* YOUR TASK: In your answer, print every record exactly as it is written.

* DATA SUPPLIED:
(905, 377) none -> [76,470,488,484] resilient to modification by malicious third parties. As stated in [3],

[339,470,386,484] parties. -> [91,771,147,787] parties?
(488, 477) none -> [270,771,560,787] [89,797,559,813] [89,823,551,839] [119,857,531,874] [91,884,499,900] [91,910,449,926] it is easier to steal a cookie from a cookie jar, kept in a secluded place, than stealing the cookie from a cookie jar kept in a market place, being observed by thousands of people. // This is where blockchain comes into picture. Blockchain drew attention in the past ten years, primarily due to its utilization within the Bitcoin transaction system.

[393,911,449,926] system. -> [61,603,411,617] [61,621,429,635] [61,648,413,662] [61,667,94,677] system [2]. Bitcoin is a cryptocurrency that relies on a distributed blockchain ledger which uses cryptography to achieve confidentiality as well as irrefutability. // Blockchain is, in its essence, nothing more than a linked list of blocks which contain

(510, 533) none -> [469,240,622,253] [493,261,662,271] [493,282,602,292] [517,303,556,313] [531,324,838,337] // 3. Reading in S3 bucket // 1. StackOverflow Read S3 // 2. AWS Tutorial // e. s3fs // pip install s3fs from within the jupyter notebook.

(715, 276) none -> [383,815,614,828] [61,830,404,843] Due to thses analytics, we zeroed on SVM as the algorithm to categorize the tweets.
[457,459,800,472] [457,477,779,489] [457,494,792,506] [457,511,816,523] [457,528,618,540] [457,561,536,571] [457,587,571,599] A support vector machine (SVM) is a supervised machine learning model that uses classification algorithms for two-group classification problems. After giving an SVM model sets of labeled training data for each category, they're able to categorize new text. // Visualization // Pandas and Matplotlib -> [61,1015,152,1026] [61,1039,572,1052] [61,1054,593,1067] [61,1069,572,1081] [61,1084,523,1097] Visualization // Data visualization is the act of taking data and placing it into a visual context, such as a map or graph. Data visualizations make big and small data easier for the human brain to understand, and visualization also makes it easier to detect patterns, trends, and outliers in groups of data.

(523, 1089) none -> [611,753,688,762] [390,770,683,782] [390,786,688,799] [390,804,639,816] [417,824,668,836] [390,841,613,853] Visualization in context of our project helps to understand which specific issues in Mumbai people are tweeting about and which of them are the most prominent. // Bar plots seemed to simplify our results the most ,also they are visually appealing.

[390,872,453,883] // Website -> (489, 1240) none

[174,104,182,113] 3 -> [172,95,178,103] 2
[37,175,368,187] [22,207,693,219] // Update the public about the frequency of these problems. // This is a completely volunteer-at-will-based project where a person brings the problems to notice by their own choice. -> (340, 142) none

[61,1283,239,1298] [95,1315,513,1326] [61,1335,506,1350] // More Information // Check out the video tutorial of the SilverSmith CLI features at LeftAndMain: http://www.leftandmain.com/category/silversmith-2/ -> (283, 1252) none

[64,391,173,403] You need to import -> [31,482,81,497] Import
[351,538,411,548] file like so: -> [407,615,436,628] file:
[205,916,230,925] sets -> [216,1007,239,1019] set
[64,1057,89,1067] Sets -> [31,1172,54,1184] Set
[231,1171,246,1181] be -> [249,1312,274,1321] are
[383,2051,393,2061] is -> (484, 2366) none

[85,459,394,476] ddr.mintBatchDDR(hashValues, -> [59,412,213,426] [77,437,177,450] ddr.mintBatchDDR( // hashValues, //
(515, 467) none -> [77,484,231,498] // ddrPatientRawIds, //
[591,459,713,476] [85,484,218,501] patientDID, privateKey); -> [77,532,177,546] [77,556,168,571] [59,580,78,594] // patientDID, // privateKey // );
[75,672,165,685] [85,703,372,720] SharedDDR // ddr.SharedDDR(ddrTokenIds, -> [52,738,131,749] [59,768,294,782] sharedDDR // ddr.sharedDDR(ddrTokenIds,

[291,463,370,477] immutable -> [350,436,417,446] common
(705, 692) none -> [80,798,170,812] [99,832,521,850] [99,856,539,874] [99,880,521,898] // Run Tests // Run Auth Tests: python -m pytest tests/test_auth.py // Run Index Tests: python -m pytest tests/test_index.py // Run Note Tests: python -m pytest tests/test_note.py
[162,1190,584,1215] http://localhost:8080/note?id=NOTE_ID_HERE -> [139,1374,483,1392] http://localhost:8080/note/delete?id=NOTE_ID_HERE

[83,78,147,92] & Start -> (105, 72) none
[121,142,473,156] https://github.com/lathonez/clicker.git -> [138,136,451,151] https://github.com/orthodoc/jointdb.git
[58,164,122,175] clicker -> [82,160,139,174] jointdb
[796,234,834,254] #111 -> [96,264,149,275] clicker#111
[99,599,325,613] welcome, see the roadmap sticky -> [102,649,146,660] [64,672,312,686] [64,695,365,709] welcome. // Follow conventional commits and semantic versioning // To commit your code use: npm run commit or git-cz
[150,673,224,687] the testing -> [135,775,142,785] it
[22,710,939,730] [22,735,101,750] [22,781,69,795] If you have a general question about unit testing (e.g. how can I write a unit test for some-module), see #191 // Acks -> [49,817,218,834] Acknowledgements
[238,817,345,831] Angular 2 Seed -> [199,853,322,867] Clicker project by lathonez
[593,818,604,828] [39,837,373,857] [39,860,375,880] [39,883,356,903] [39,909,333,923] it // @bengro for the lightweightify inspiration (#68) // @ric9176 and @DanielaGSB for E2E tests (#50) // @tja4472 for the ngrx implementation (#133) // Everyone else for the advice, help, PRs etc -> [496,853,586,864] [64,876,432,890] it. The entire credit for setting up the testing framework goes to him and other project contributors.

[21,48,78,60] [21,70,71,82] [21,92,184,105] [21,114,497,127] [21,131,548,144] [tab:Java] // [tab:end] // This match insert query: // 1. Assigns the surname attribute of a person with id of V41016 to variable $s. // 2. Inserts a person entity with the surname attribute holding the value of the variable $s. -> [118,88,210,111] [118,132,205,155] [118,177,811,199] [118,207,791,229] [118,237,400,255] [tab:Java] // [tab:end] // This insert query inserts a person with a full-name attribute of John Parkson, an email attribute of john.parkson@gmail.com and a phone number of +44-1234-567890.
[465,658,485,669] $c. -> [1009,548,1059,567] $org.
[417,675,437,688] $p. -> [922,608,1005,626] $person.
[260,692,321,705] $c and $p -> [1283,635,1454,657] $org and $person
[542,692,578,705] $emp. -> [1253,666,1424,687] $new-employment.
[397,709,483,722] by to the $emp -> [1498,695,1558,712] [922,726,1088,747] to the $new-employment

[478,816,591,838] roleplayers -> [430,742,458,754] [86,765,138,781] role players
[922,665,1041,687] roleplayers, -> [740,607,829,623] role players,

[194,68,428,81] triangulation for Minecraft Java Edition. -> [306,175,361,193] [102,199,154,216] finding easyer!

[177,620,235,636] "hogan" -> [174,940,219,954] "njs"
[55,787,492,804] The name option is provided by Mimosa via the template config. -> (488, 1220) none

* YOUR SOLUTION:
(905, 377) none -> [76,470,488,484] resilient to modification by malicious third parties. As stated in [3],

[339,470,386,484] parties. -> [91,771,147,787] parties?
(488, 477) none -> [270,771,560,787] [89,797,559,813] [89,823,551,839] [119,857,531,874] [91,884,499,900] [91,910,449,926] it is easier to steal a cookie from a cookie jar, kept in a secluded place, than stealing the cookie from a cookie jar kept in a market place, being observed by thousands of people. // This is where blockchain comes into picture. Blockchain drew attention in the past ten years, primarily due to its utilization within the Bitcoin transaction system.

[393,911,449,926] system. -> [61,603,411,617] [61,621,429,635] [61,648,413,662] [61,667,94,677] system [2]. Bitcoin is a cryptocurrency that relies on a distributed blockchain ledger which uses cryptography to achieve confidentiality as well as irrefutability. // Blockchain is, in its essence, nothing more than a linked list of blocks which contain

(510, 533) none -> [469,240,622,253] [493,261,662,271] [493,282,602,292] [517,303,556,313] [531,324,838,337] // 3. Reading in S3 bucket // 1. StackOverflow Read S3 // 2. AWS Tutorial // e. s3fs // pip install s3fs from within the jupyter notebook.

(715, 276) none -> [383,815,614,828] [61,830,404,843] Due to thses analytics, we zeroed on SVM as the algorithm to categorize the tweets.
[457,459,800,472] [457,477,779,489] [457,494,792,506] [457,511,816,523] [457,528,618,540] [457,561,536,571] [457,587,571,599] A support vector machine (SVM) is a supervised machine learning model that uses classification algorithms for two-group classification problems. After giving an SVM model sets of labeled training data for each category, they're able to categorize new text. // Visualization // Pandas and Matplotlib -> [61,1015,152,1026] [61,1039,572,1052] [61,1054,593,1067] [61,1069,572,1081] [61,1084,523,1097] Visualization // Data visualization is the act of taking data and placing it into a visual context, such as a map or graph. Data visualizations make big and small data easier for the human brain to understand, and visualization also makes it easier to detect patterns, trends, and outliers in groups of data.

(523, 1089) none -> [611,753,688,762] [390,770,683,782] [390,786,688,799] [390,804,639,816] [417,824,668,836] [390,841,613,853] Visualization in context of our project helps to understand which specific issues in Mumbai people are tweeting about and which of them are the most prominent. // Bar plots seemed to simplify our results the most ,also they are visually appealing.

[390,872,453,883] // Website -> (489, 1240) none

[174,104,182,113] 3 -> [172,95,178,103] 2
[37,175,368,187] [22,207,693,219] // Update the public about the frequency of these problems. // This is a completely volunteer-at-will-based project where a person brings the problems to notice by their own choice. -> (340, 142) none

[61,1283,239,1298] [95,1315,513,1326] [61,1335,506,1350] // More Information // Check out the video tutorial of the SilverSmith CLI features at LeftAndMain: http://www.leftandmain.com/category/silversmith-2/ -> (283, 1252) none

[64,391,173,403] You need to import -> [31,482,81,497] Import
[351,538,411,548] file like so: -> [407,615,436,628] file:
[205,916,230,925] sets -> [216,1007,239,1019] set
[64,1057,89,1067] Sets -> [31,1172,54,1184] Set
[231,1171,246,1181] be -> [249,1312,274,1321] are
[383,2051,393,2061] is -> (484, 2366) none

[85,459,394,476] ddr.mintBatchDDR(hashValues, -> [59,412,213,426] [77,437,177,450] ddr.mintBatchDDR( // hashValues, //
(515, 467) none -> [77,484,231,498] // ddrPatientRawIds, //
[591,459,713,476] [85,484,218,501] patientDID, privateKey); -> [77,532,177,546] [77,556,168,571] [59,580,78,594] // patientDID, // privateKey // );
[75,672,165,685] [85,703,372,720] SharedDDR // ddr.SharedDDR(ddrTokenIds, -> [52,738,131,749] [59,768,294,782] sharedDDR // ddr.sharedDDR(ddrTokenIds,

[291,463,370,477] immutable -> [350,436,417,446] common
(705, 692) none -> [80,798,170,812] [99,832,521,850] [99,856,539,874] [99,880,521,898] // Run Tests // Run Auth Tests: python -m pytest tests/test_auth.py // Run Index Tests: python -m pytest tests/test_index.py // Run Note Tests: python -m pytest tests/test_note.py
[162,1190,584,1215] http://localhost:8080/note?id=NOTE_ID_HERE -> [139,1374,483,1392] http://localhost:8080/note/delete?id=NOTE_ID_HERE

[83,78,147,92] & Start -> (105, 72) none
[121,142,473,156] https://github.com/lathonez/clicker.git -> [138,136,451,151] https://github.com/orthodoc/jointdb.git
[58,164,122,175] clicker -> [82,160,139,174] jointdb
[796,234,834,254] #111 -> [96,264,149,275] clicker#111
[99,599,325,613] welcome, see the roadmap sticky -> [102,649,146,660] [64,672,312,686] [64,695,365,709] welcome. // Follow conventional commits and semantic versioning // To commit your code use: npm run commit or git-cz
[150,673,224,687] the testing -> [135,775,142,785] it
[22,710,939,730] [22,735,101,750] [22,781,69,795] If you have a general question about unit testing (e.g. how can I write a unit test for some-module), see #191 // Acks -> [49,817,218,834] Acknowledgements
[238,817,345,831] Angular 2 Seed -> [199,853,322,867] Clicker project by lathonez
[593,818,604,828] [39,837,373,857] [39,860,375,880] [39,883,356,903] [39,909,333,923] it // @bengro for the lightweightify inspiration (#68) // @ric9176 and @DanielaGSB for E2E tests (#50) // @tja4472 for the ngrx implementation (#133) // Everyone else for the advice, help, PRs etc -> [496,853,586,864] [64,876,432,890] it. The entire credit for setting up the testing framework goes to him and other project contributors.

[21,48,78,60] [21,70,71,82] [21,92,184,105] [21,114,497,127] [21,131,548,144] [tab:Java] // [tab:end] // This match insert query: // 1. Assigns the surname attribute of a person with id of V41016 to variable $s. // 2. Inserts a person entity with the surname attribute holding the value of the variable $s. -> [118,88,210,111] [118,132,205,155] [118,177,811,199] [118,207,791,229] [118,237,400,255] [tab:Java] // [tab:end] // This insert query inserts a person with a full-name attribute of John Parkson, an email attribute of john.parkson@gmail.com and a phone number of +44-1234-567890.
[465,658,485,669] $c. -> [1009,548,1059,567] $org.
[417,675,437,688] $p. -> [922,608,1005,626] $person.
[260,692,321,705] $c and $p -> [1283,635,1454,657] $org and $person
[542,692,578,705] $emp. -> [1253,666,1424,687] $new-employment.
[397,709,483,722] by to the $emp -> [1498,695,1558,712] [922,726,1088,747] to the $new-employment

[478,816,591,838] roleplayers -> [430,742,458,754] [86,765,138,781] role players
[922,665,1041,687] roleplayers, -> [740,607,829,623] role players,

[194,68,428,81] triangulation for Minecraft Java Edition. -> [306,175,361,193] [102,199,154,216] finding easyer!

[177,620,235,636] "hogan" -> [174,940,219,954] "njs"
[55,787,492,804] The name option is provided by Mimosa via the template config. -> (488, 1220) none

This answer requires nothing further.